Service Availability
Admins would also like to know the overall service availability, and what might have happened that could cause device disconnections. This is where they can see that there was a service outage in the last 24 hours.
Log Rate
Admins would also like to know the average logs being ingested and forwarded during a given time. Again, this helps them determine the health of firewalls
Log Type Table
The breakdown of log types provide a way for admins to know if they need to buy more log quota or adjust log quota.
Firewall Inventory
The inventory page is a way for network and security admins to take a closer look at each Firewall in the network.

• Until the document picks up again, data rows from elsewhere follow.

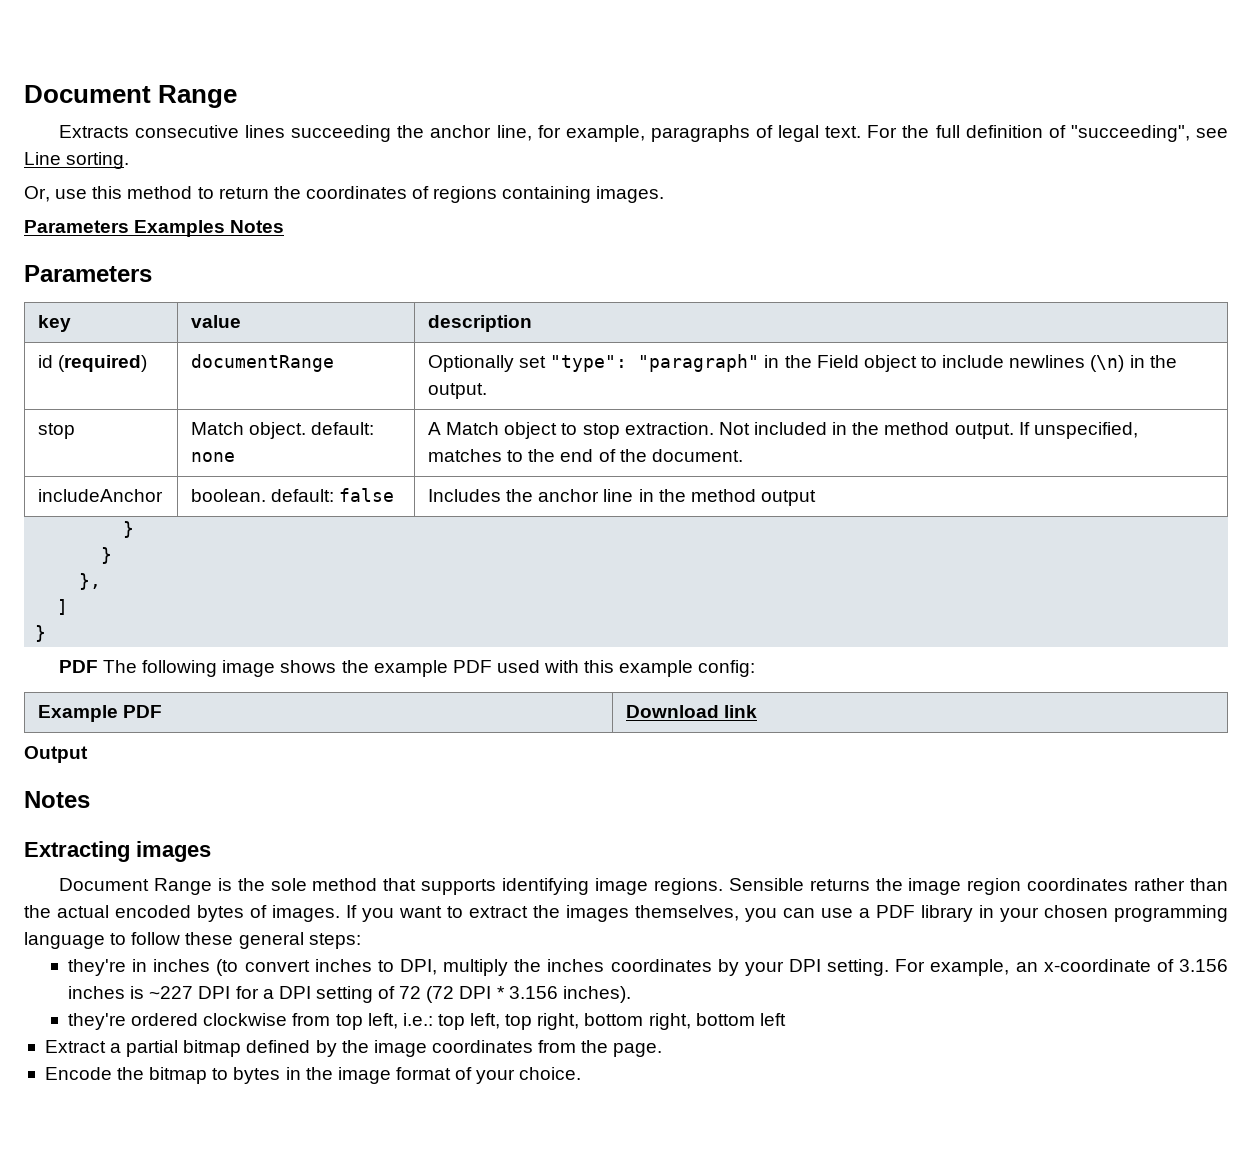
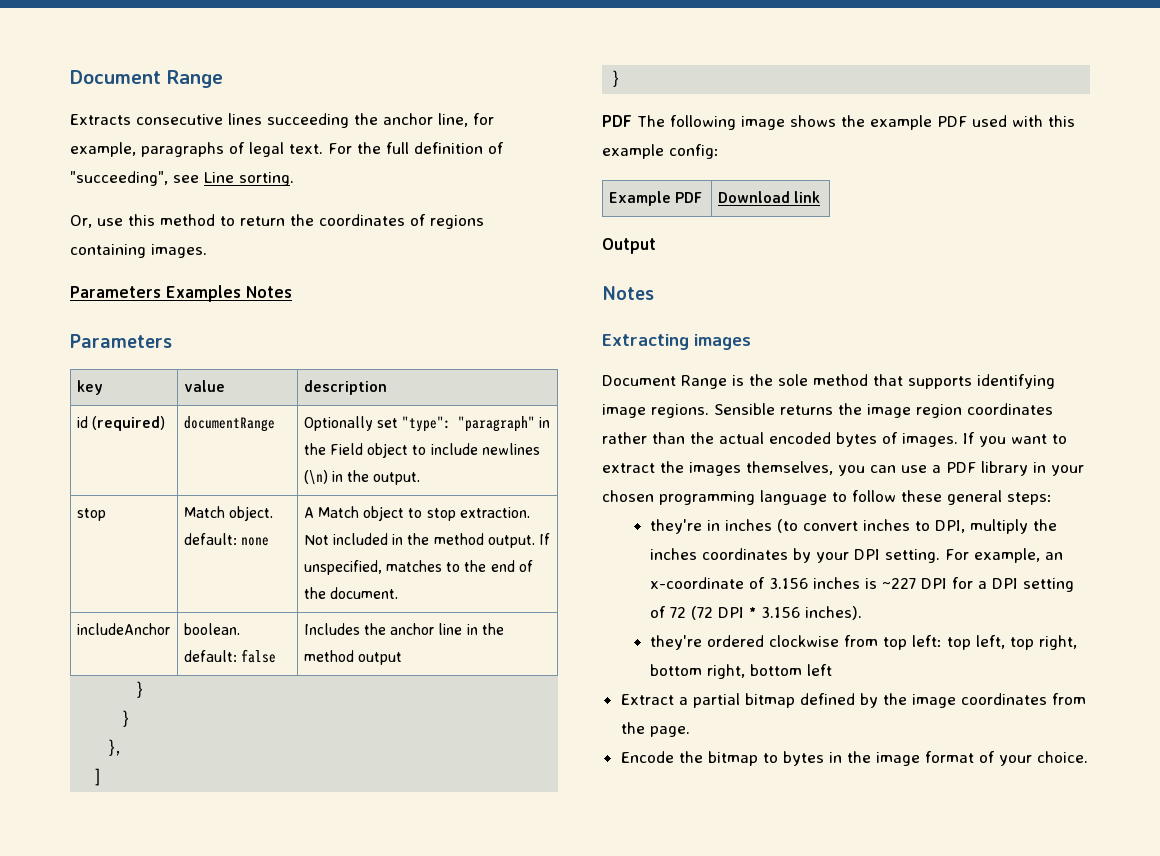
[367,1013,433,1029] left, i.e.: -> [912,635,943,647] left:

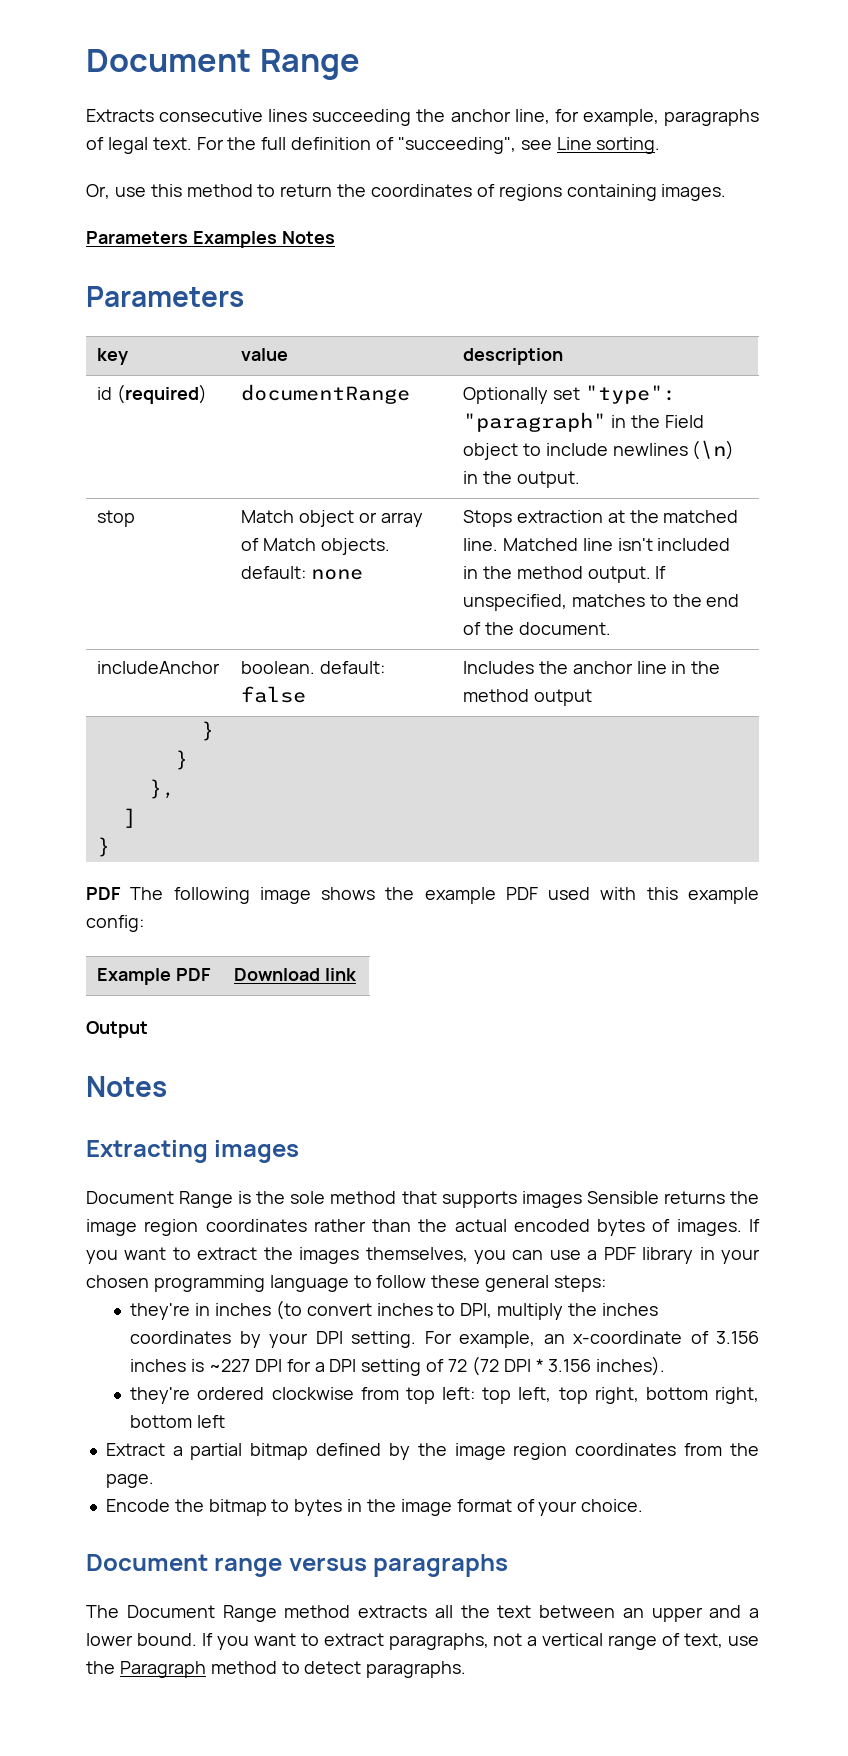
[229,506,274,521] [183,533,270,546] [303,506,530,521] [303,535,329,545] object. default: none | A Match object to stop extraction. Not -> [298,510,423,527] [240,538,390,555] [240,566,363,580] [462,510,739,527] [462,538,653,551] object or array of Match objects. default: none | Stops extraction at the matched line. Matched line isn't
[977,374,1055,389] [602,404,709,418] identifying image regions. -> [521,1191,582,1208] images
(956, 701) none -> [513,1443,568,1460] region
(1088, 757) none -> [86,1554,509,1577] [86,1605,759,1622] [86,1633,760,1650] [86,1661,467,1678] // Document range versus paragraphs // The Document Range method extracts all the text between an upper and a lower bound. If you want to extract paragraphs, not a vertical range of text, use the Paragraph method to detect paragraphs.

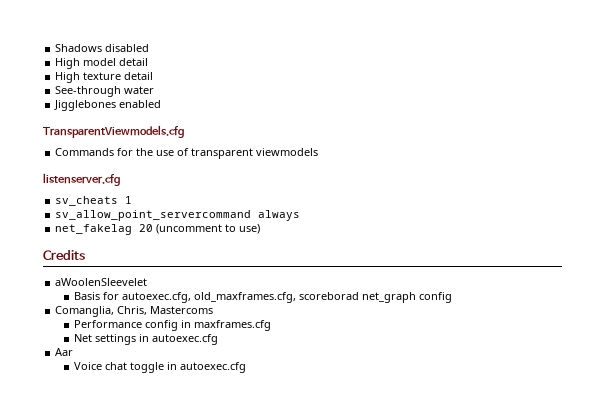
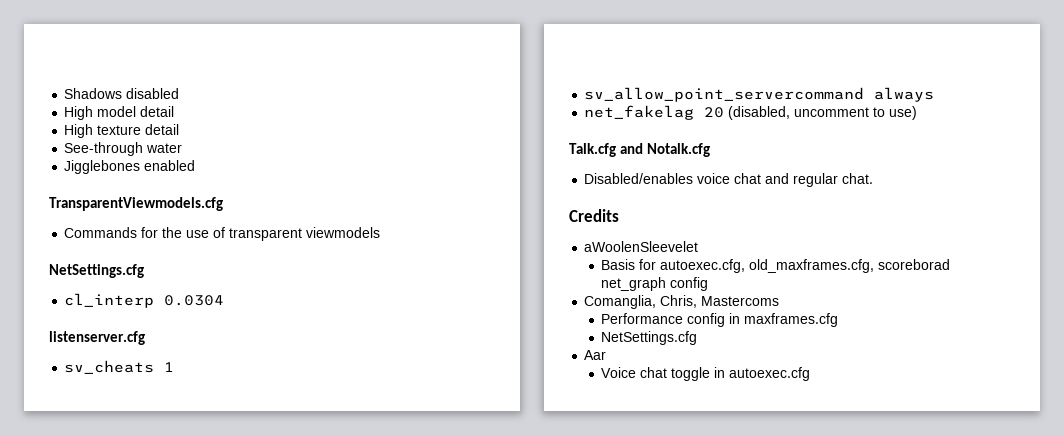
(319, 152) none -> [49,264,144,278] [64,293,225,308] // NetSettings.cfg // cl_interp 0.0304
[156,224,223,234] (uncomment -> [728,106,870,120] (disabled, uncomment
(261, 229) none -> [569,143,711,157] [584,173,874,187] // Talk.cfg and Notalk.cfg // Disabled/enables voice chat and regular chat.
[73,334,218,345] Net settings in autoexec.cfg -> [601,331,698,345] NetSettings.cfg

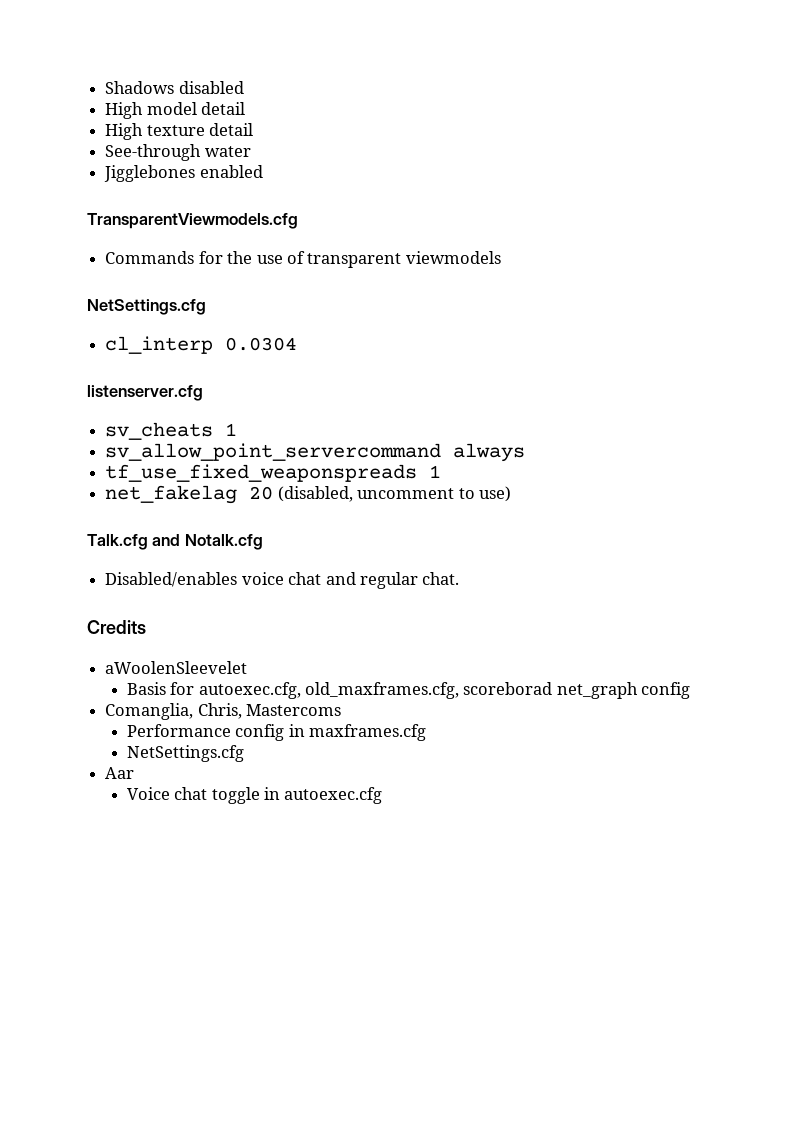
(935, 94) none -> [105,464,442,482] // tf_use_fixed_weaponspreads 1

Each and every firewall’s log data is now consolidated into this page, and they can see each firewall’s connection history over time.
Easy Firewall Onboarding
Users can also easily onboard new firewalls into Cortex Data Lake using this quick onboarding flow. This is a major improvement to the previously complicated experience that required switching between 3 applications.
Reduced Jumps in Troubleshooting Journey
Now the user can do most of their troubleshooting within the Cortex Data Lake app, since all of the important log and firewall metrics have been consolidated in one platform.
Results
Eliminate the need to go to Explore App + Panorma to detect disconnection). All log metrics are now consolidated into one place, which saves a lot of troubleshooting time.
Reduction in the number of support calls generated from lack of log metrics.
Being able to see latency metrics helps users evaluate the freshness of log data ingested into FLS. This was a highly requested feature by customers.
Lessons
You can work with very little data about your customer by getting the right people in the room.
Work with your engineering partners everyday to see what is possible, and to reduce design debt.
Involve your stakeholders (including QA) in brainstorming, design activities, and design review sessions. This is for better cross functional alignment and avoid surprises.